Admiro as mulheres que sonham em ter filhos. Admiro e respeito esse sonho, muitas vezes realizado uma, duas ou mais vezes, com o nascimento de crianças perfeitas e muito amadas pelo tanto que foram desejadas. Mas, ainda assim, apesar do fato de adorar crianças (e de ser adorada por elas), nunca quis ser mãe. Esse desejo, alimentado por milhões de mulheres em todo o mundo, nunca fez parte dos meus objetivos de vida.
E estou falando de algo que não surgiu agora, mas sempre esteve enraizado na minha pessoa. Quem me conhece bem nunca me ouviu dizer “quando eu tiver um filho...” ou algo do gênero. E o fato de não ter filhos, em minha visão, não me torna mais ou menos feliz do que sou. Apenas sou feliz com minha decisão, sem peso na consciência nem arrependimento por não ter seguido aquilo que, segundo a sociedade, é o destino natural da mulher: ser mãe.
Mas vejo que minha decisão incomoda. Sou muito cobrada por isso. Não por meus pais, que nunca exigiram de mim o padrão “casamento e filhos”, tão comum a todo mundo. Parentes, amigos, colegas de trabalho, enfim, muita gente que me cerca sempre tem essa pergunta na ponta da língua: “Mas você realmente não quer ter filhos?”
Antes eu me sentia meio que alienígena mas, como nunca fui de me deixar pela opinião dos outros, não me martirizava por isso.

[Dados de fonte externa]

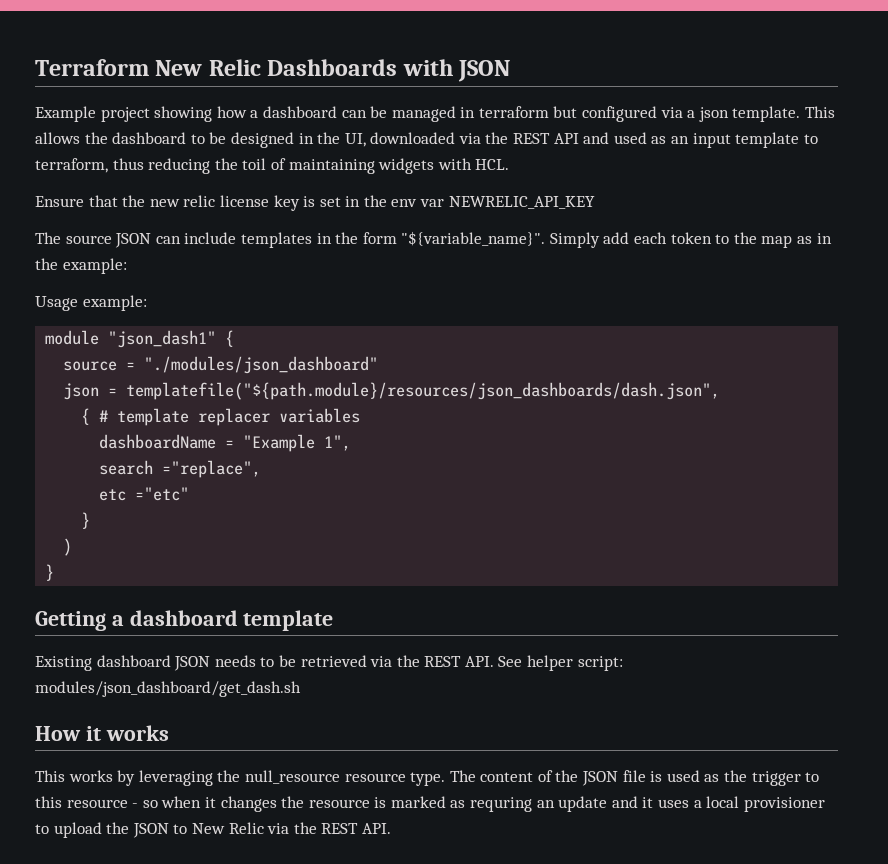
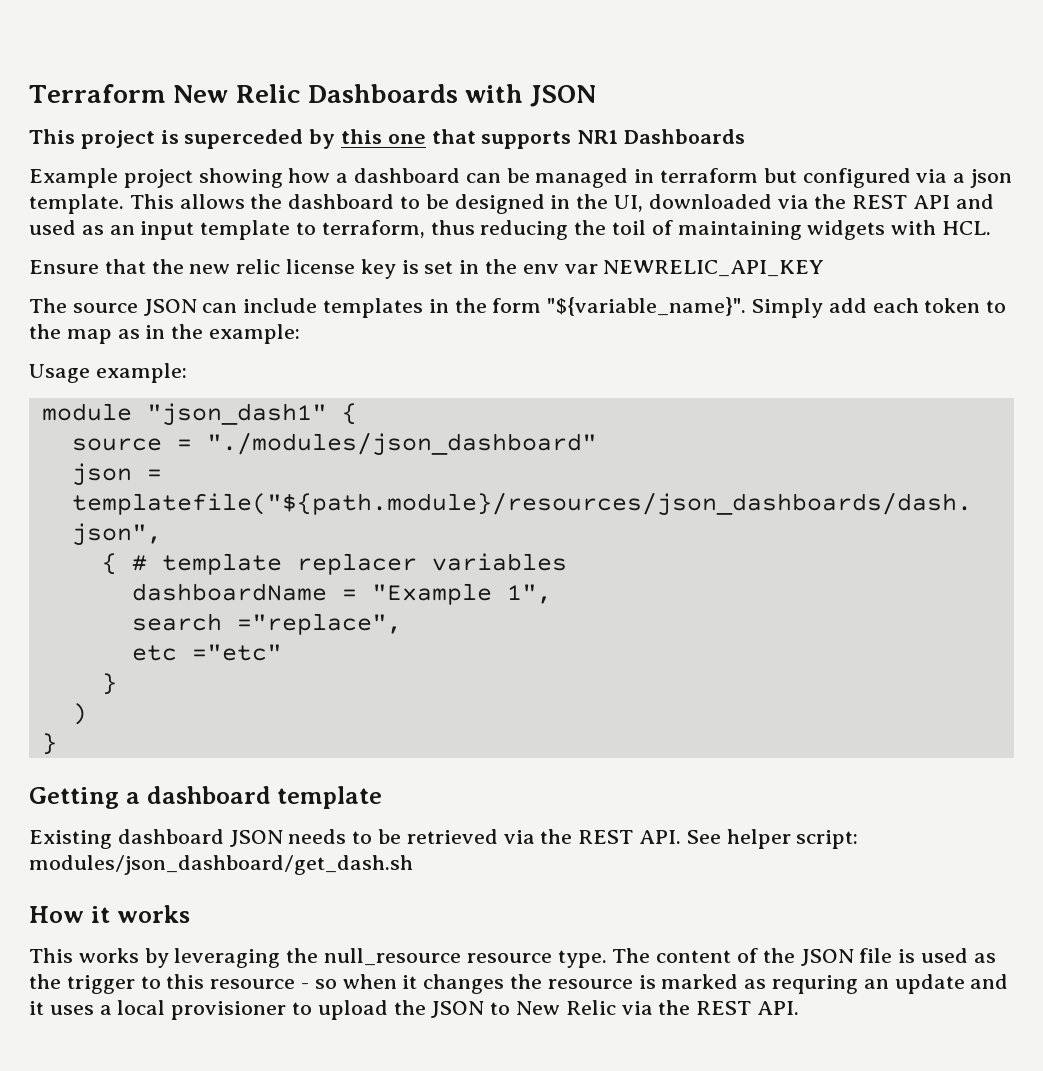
+ This project is superceded by this one that supports NR1 Dashboards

E a cobrança vem de diversas maneiras. Uma das melhores frases que ouvi sobre o assunto foi a seguinte: “Mas você tem de experimentar a sensação de ser mãe para poder dizer que não gosta”. Certo! Então eu engravido, tenho um filho e, depois de um mês, vejo que realmente a maternidade não é para mim. O que eu faço? Devolvo a criança para quem? Sim, porque filho não é como cachorro que a gente comprar e, se depois se arrepende, passa para alguém que adora animais. Filho é para sempre. E como ficar para sempre com algo que nunca se desejou?

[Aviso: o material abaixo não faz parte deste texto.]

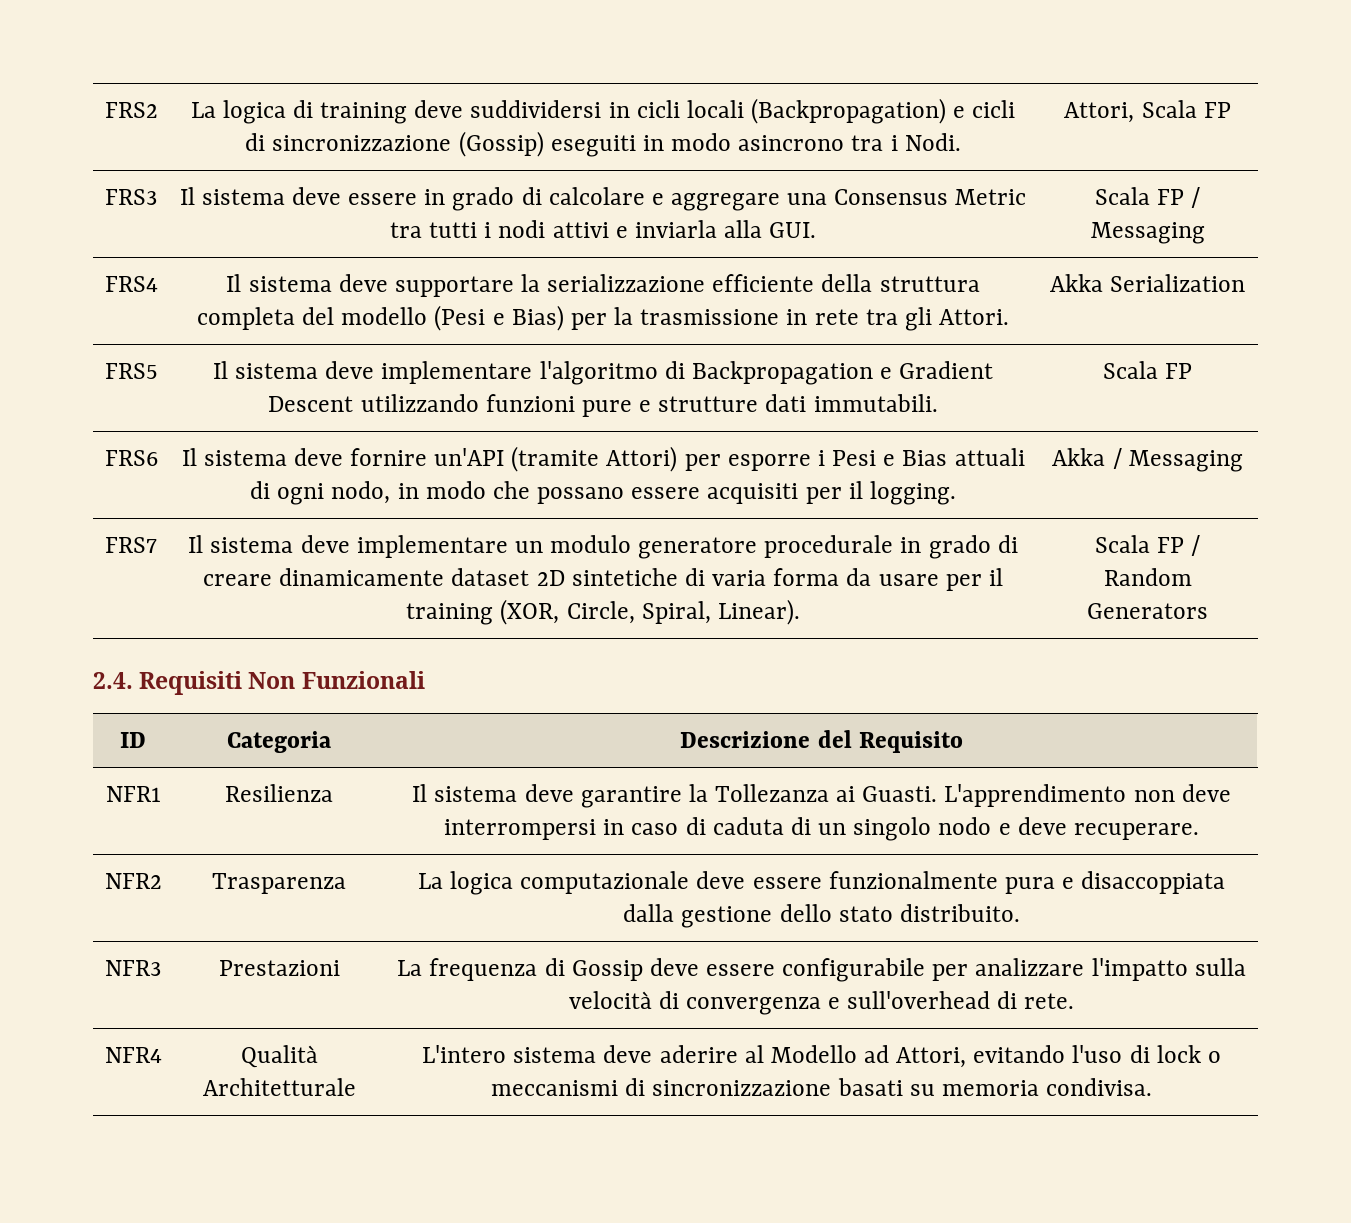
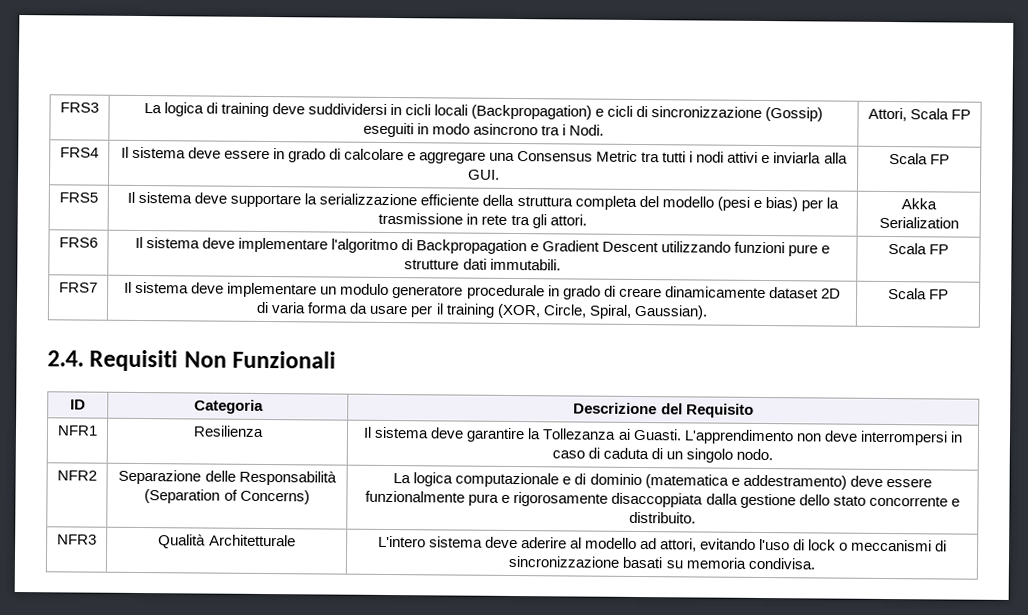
- FRS2 | La logica di training deve suddividersi in cicli locali (Backpropagation) e cicli di sincronizzazione (Gossip) eseguiti in modo asincrono tra i Nodi. | Attori, Scala FP
+ FRS3 | La logica di training deve suddividersi in cicli locali (Backpropagation) e cicli di sincronizzazione (Gossip) eseguiti in modo asincrono tra i Nodi. | Attori, Scala FP
- FRS3 | Il sistema deve essere in grado di calcolare e aggregare una Consensus Metric tra tutti i nodi attivi e inviarla alla GUI. | Scala FP / Messaging
- FRS4 | Il sistema deve supportare la serializzazione efficiente della struttura completa del modello (Pesi e Bias) per la trasmissione in rete tra gli Attori. | Akka Serialization
+ FRS4 | Il sistema deve essere in grado di calcolare e aggregare una Consensus Metric tra tutti i nodi attivi e inviarla alla GUI. | Scala FP
+ FRS5 | Il sistema deve supportare la serializzazione efficiente della struttura completa del modello (pesi e bias) per la trasmissione in rete tra gli attori. | Akka Serialization
- FRS5 | Il sistema deve implementare l'algoritmo di Backpropagation e Gradient Descent utilizzando funzioni pure e strutture dati immutabili. | Scala FP
+ FRS6 | Il sistema deve implementare l'algoritmo di Backpropagation e Gradient Descent utilizzando funzioni pure e strutture dati immutabili. | Scala FP
- FRS6 | Il sistema deve fornire un'API (tramite Attori) per esporre i Pesi e Bias attuali di ogni nodo, in modo che possano essere acquisiti per il logging. | Akka / Messaging
- FRS7 | Il sistema deve implementare un modulo generatore procedurale in grado di creare dinamicamente dataset 2D sintetiche di varia forma da usare per il training (XOR, Circle, Spiral, Linear). | Scala FP / Random Generators
+ FRS7 | Il sistema deve implementare un modulo generatore procedurale in grado di creare dinamicamente dataset 2D di varia forma da usare per il training (XOR, Circle, Spiral, Gaussian). | Scala FP
- NFR1 | Resilienza | Il sistema deve garantire la Tollezanza ai Guasti. L'apprendimento non deve interrompersi in caso di caduta di un singolo nodo e deve recuperare.
- NFR2 | Trasparenza | La logica computazionale deve essere funzionalmente pura e disaccoppiata dalla gestione dello stato distribuito.
+ NFR1 | Resilienza | Il sistema deve garantire la Tollezanza ai Guasti. L'apprendimento non deve interrompersi in caso di caduta di un singolo nodo.
+ NFR2 | Separazione delle Responsabilità (Separation of Concerns) | La logica computazionale e di dominio (matematica e addestramento) deve essere funzionalmente pura e rigorosamente disaccoppiata dalla gestione dello stato concorrente e distribuito.
- NFR3 | Prestazioni | La frequenza di Gossip deve essere configurabile per analizzare l'impatto sulla velocità di convergenza e sull'overhead di rete.
- NFR4 | Qualità Architetturale | L'intero sistema deve aderire al Modello ad Attori, evitando l'uso di lock o meccanismi di sincronizzazione basati su memoria condivisa.
+ NFR3 | Qualità Architetturale | L'intero sistema deve aderire al modello ad attori, evitando l'uso di lock o meccanismi di sincronizzazione basati su memoria condivisa.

Outra frase ótima é a seguinte: “Mas quem vai cuidar de você quando estiver velha?” Supondo que eu tenho um filho e ele resolve morar na Austrália. “Não, você não pode fazer sua vida longe daqui, por que quem vai cuidar de mim quando eu ficar velha?” Ou seja, vou direcionar a vida do meu filho de acordo com o que eu quero que seja feito, podando assim seus sonhos. E tudo porque, já que dei a ele o dom da vida, fica então a obrigação de cuidar de mim quando eu estiver velha. Não acho que a gente tem filho para garantir um enfermeiro no fim da vida.
Quem nunca viu por aí mães que, se bem observadas, jamais deveriam ter engravidado? Que não cuidam direito das crianças, não têm a mínima paciência, não educam, não possuem aquilo que se chama de “instinto materno”. Eu mesma conheço uma que, mãe de um moleque de três anos, quando chega em festas senta para conversar e não levanta uma vez para olhar se o filho está bem. Nem eu conseguia fazer isso quando estava com minhas sobrinhas pequenas! Onde está o tal instinto dessa mulher?

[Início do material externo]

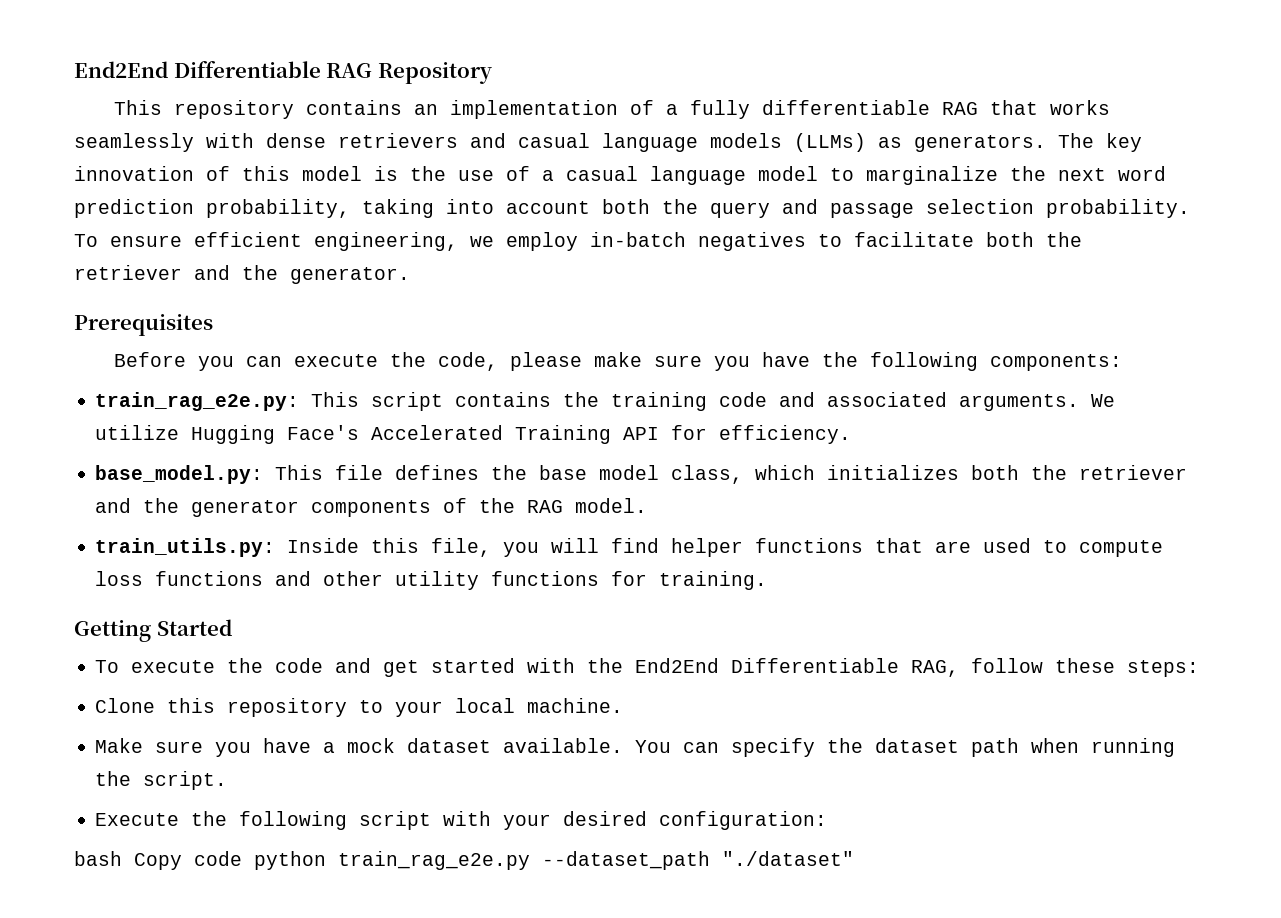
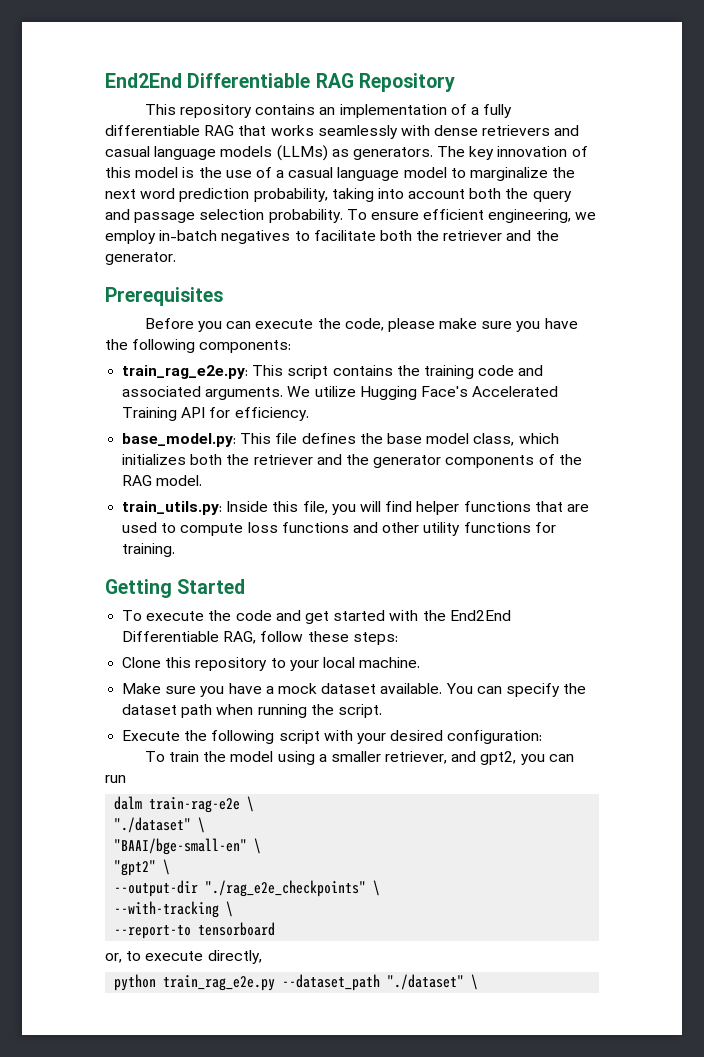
- bash Copy code python train_rag_e2e.py --dataset_path "./dataset"
+ To train the model using a smaller retriever, and gpt2, you can run
+ dalm train-rag-e2e \
+ "./dataset" \
+ "BAAI/bge-small-en" \
+ "gpt2" \
+ --output-dir "./rag_e2e_checkpoints" \
+ --with-tracking \
+ --report-to tensorboard
+ or, to execute directly,
+ python train_rag_e2e.py --dataset_path "./dataset" \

Hoje as mulheres são cobradas e, quando não correspondem àquilo que se espera delas – maternidade, sucesso na carreira, um relacionamento estável – sentem-se culpadas ou então acham que algo está errado. Ninguém é obrigado a ter filhos se não quer. Eu não chego para minhas amigas dizendo que elas não devem engravidar, e hoje não admito mais ninguém me cobrando que tenho um bebê. Afinal, tenho muitos direitos sobre a minha pessoa. E um deles é o direito de não ser mãe.